Modification records:
++++++++++

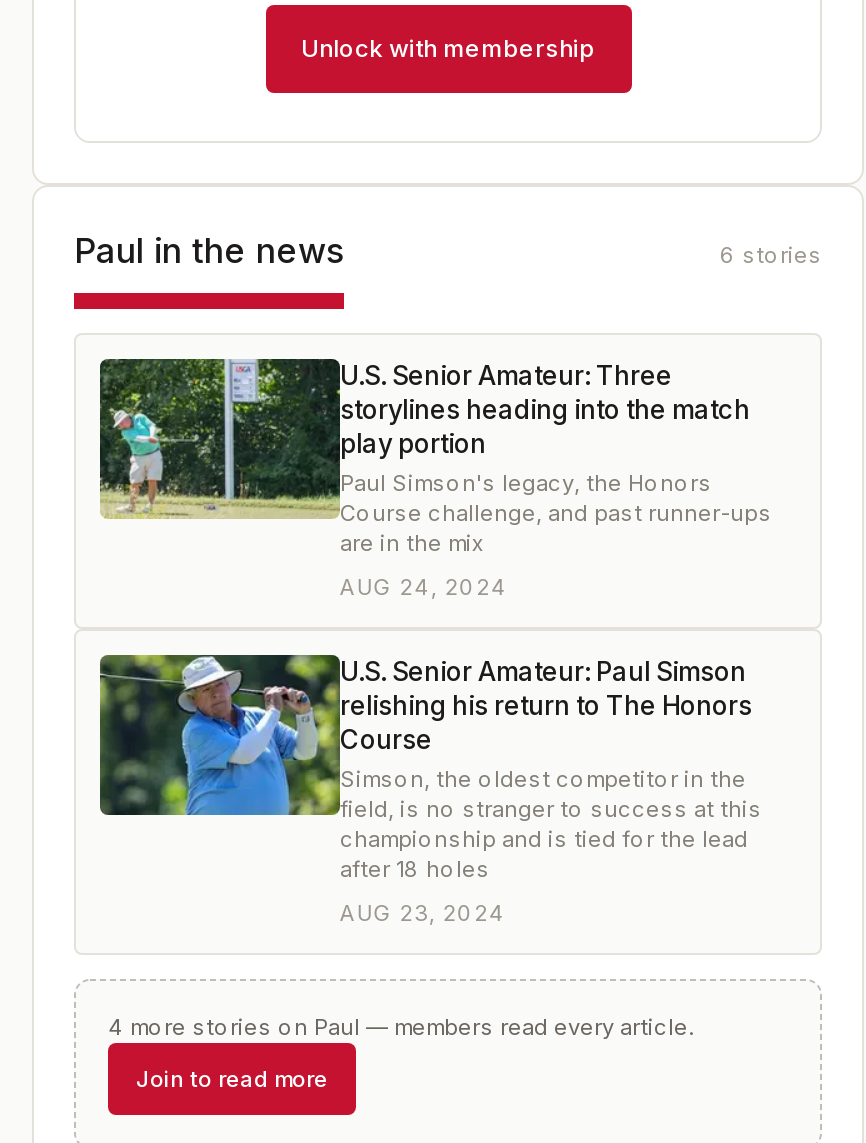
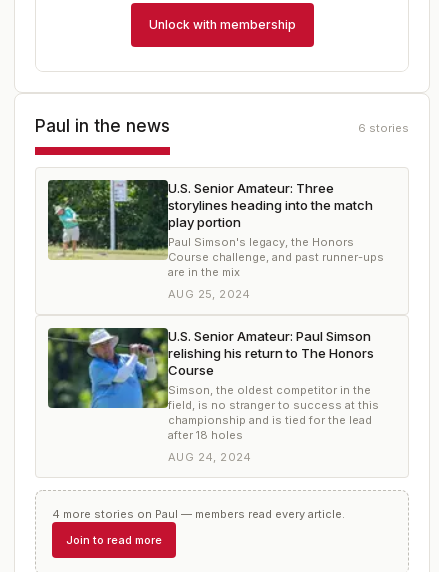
- AUG 24, 2024
+ AUG 25, 2024

- AUG 23, 2024
+ AUG 24, 2024
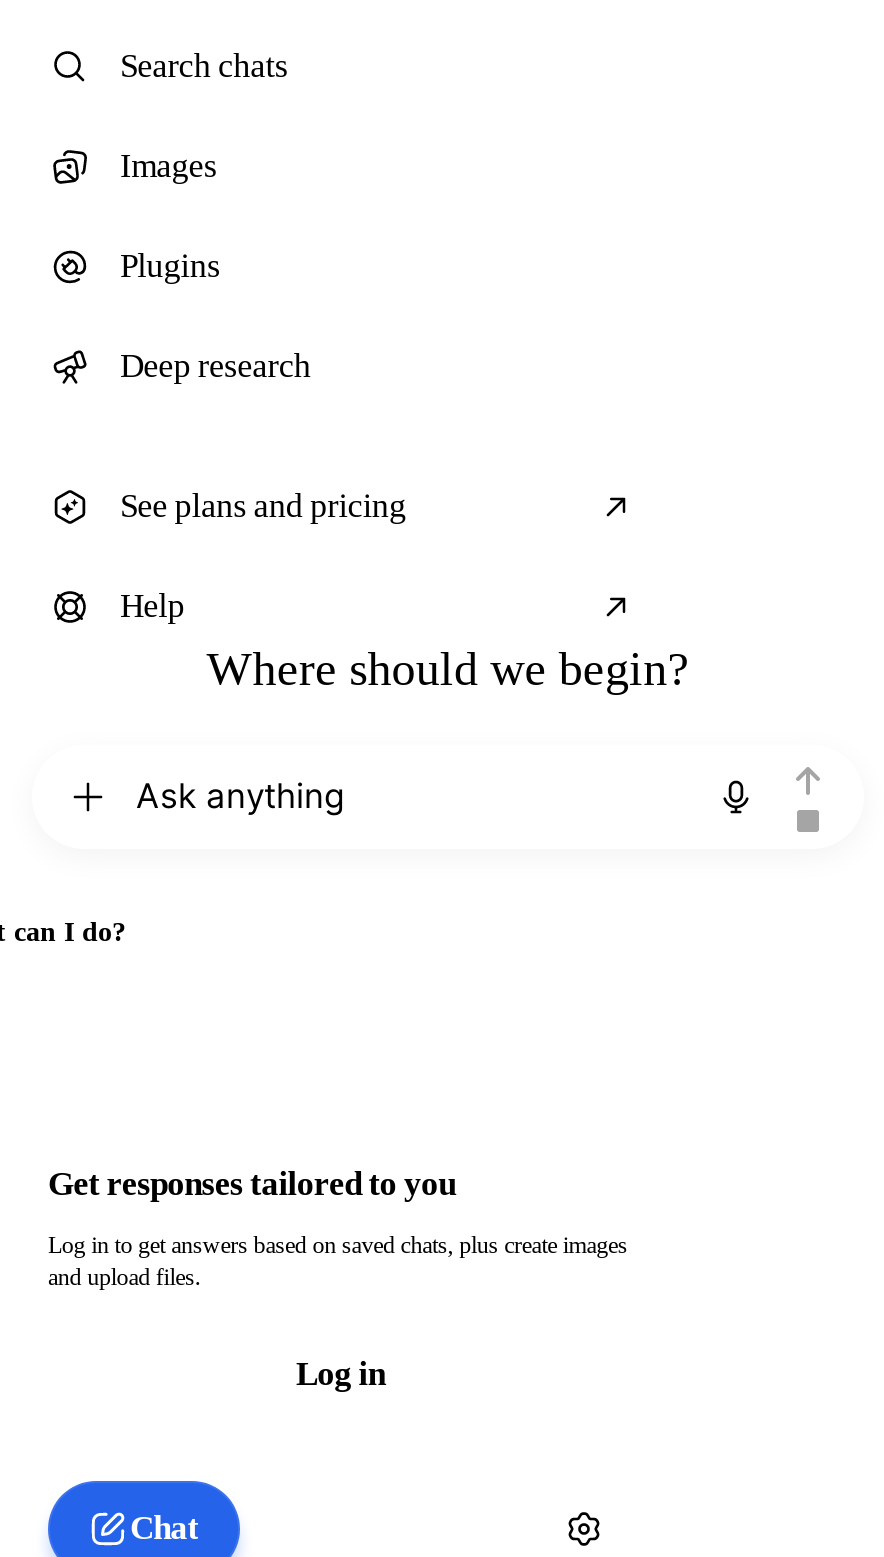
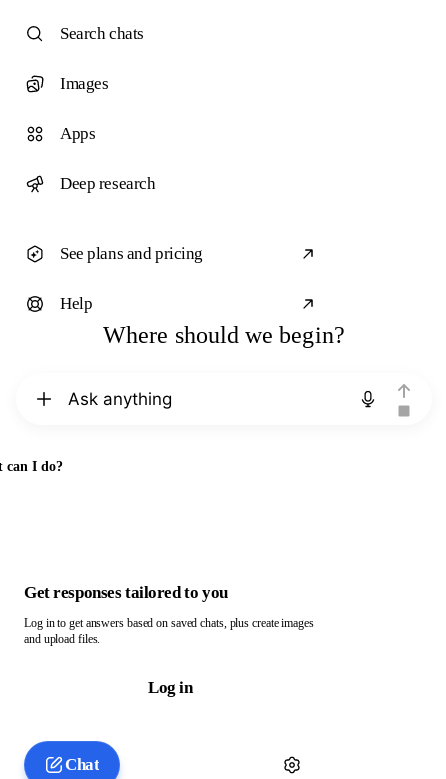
- Plugins
+ Apps
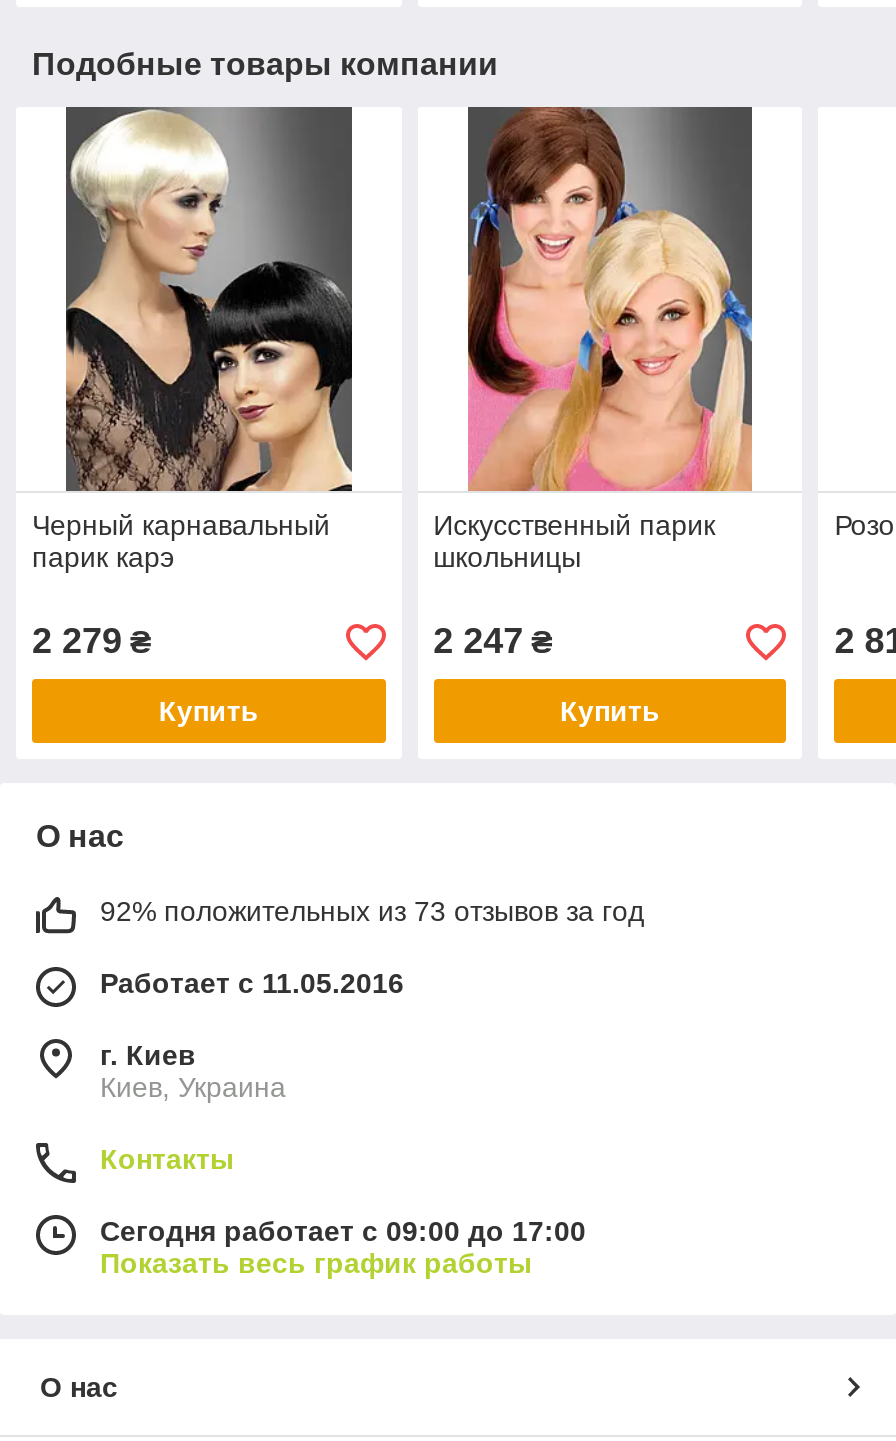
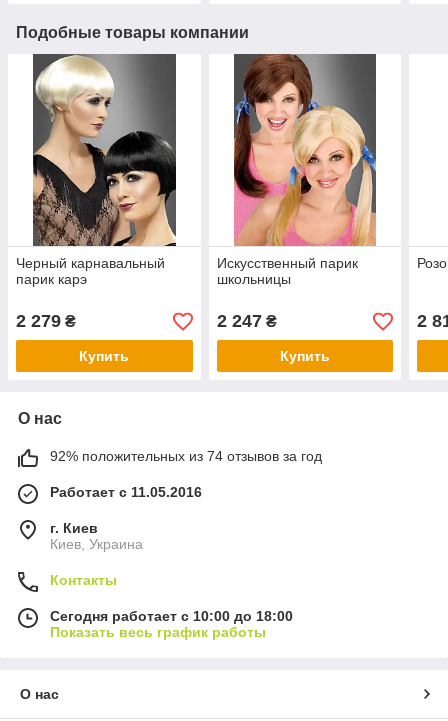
- 92% положительных из 73 отзывов за год
+ 92% положительных из 74 отзывов за год

- Сегодня работает с 09:00 до 17:00
+ Сегодня работает с 10:00 до 18:00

++++++++++

Copy all lines of the preceding data that hold the word "отзывов".

● **OUTPUT BELOW**
- 92% положительных из 73 отзывов за год
+ 92% положительных из 74 отзывов за год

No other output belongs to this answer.